Exercise details: Report each line of the records below that holds the word "active".

Dataset content:
[Start of Attachment]
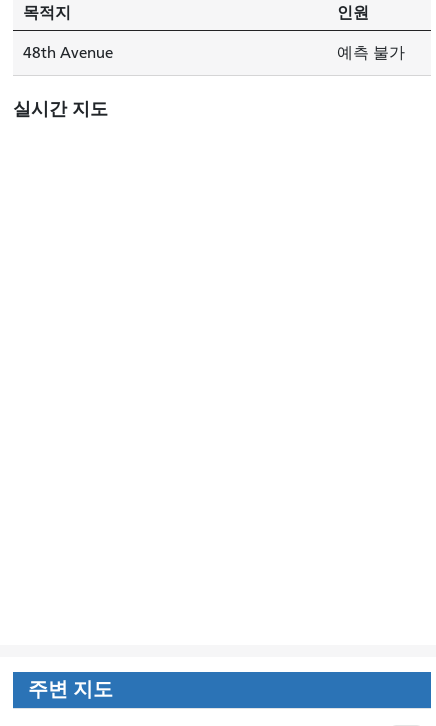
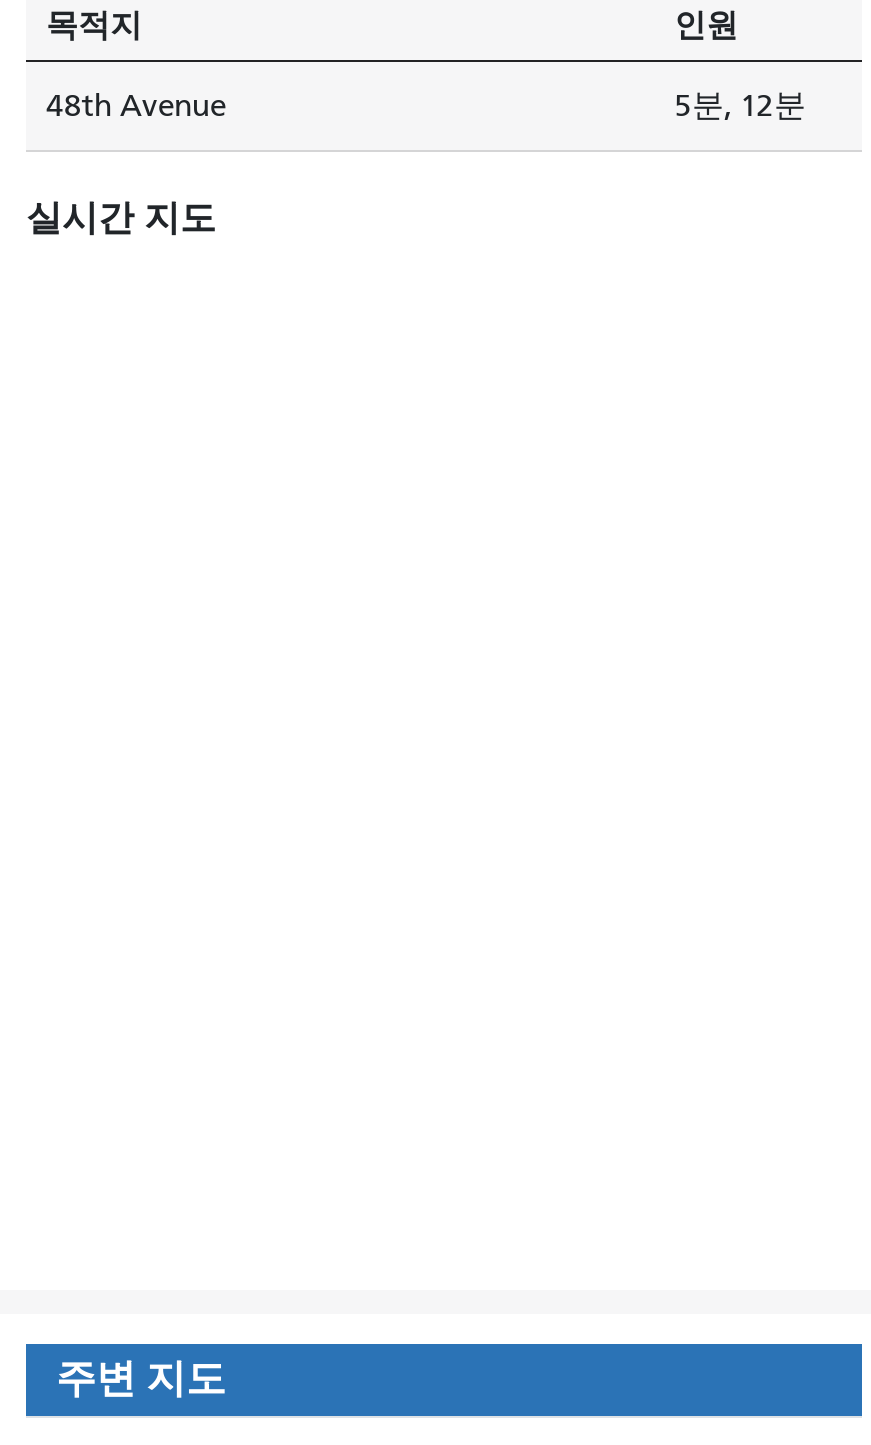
- 예측 불가
+ 5분, 12분
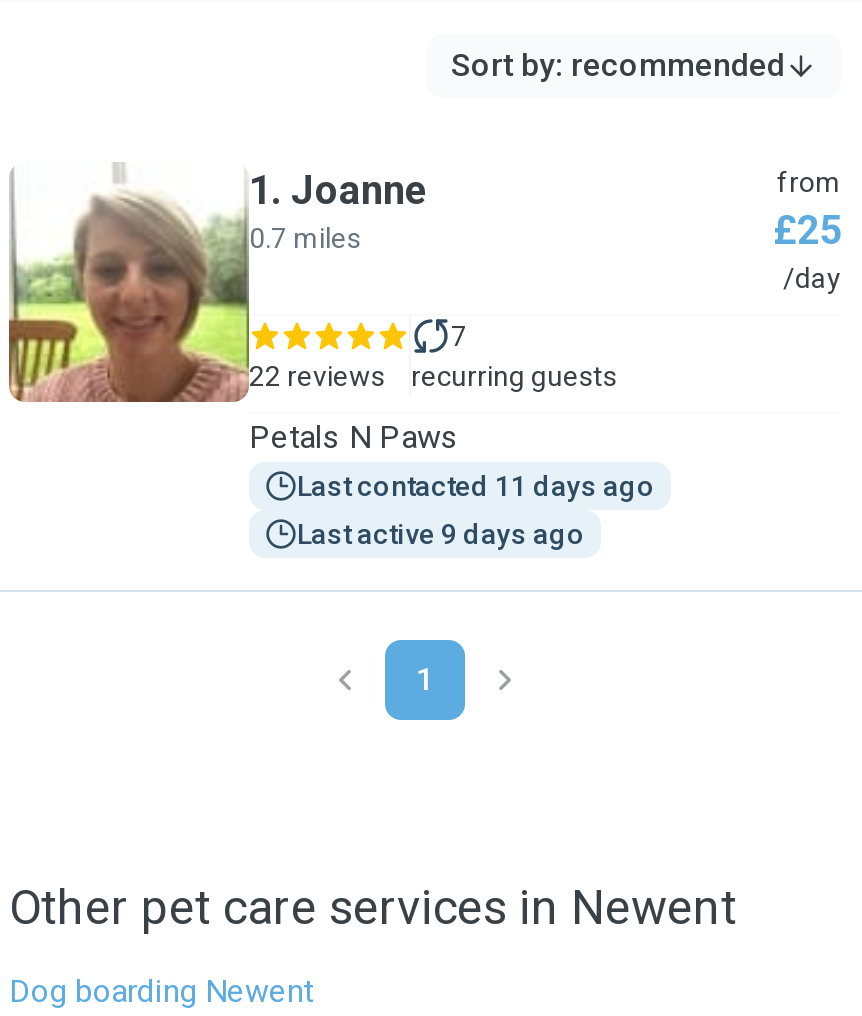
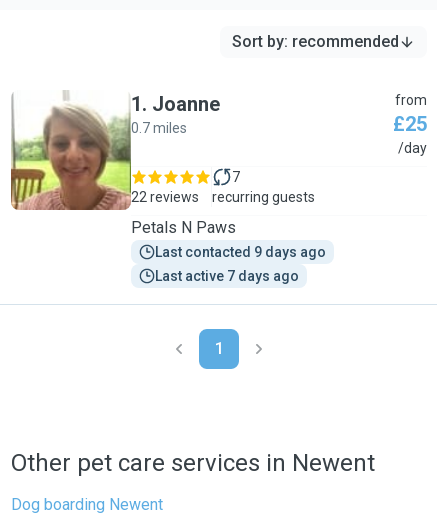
- Last contacted 11 days ago
+ Last contacted 9 days ago

- Last active 9 days ago
+ Last active 7 days ago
[End of Attachment]
Exercise output:
- Last active 9 days ago
+ Last active 7 days ago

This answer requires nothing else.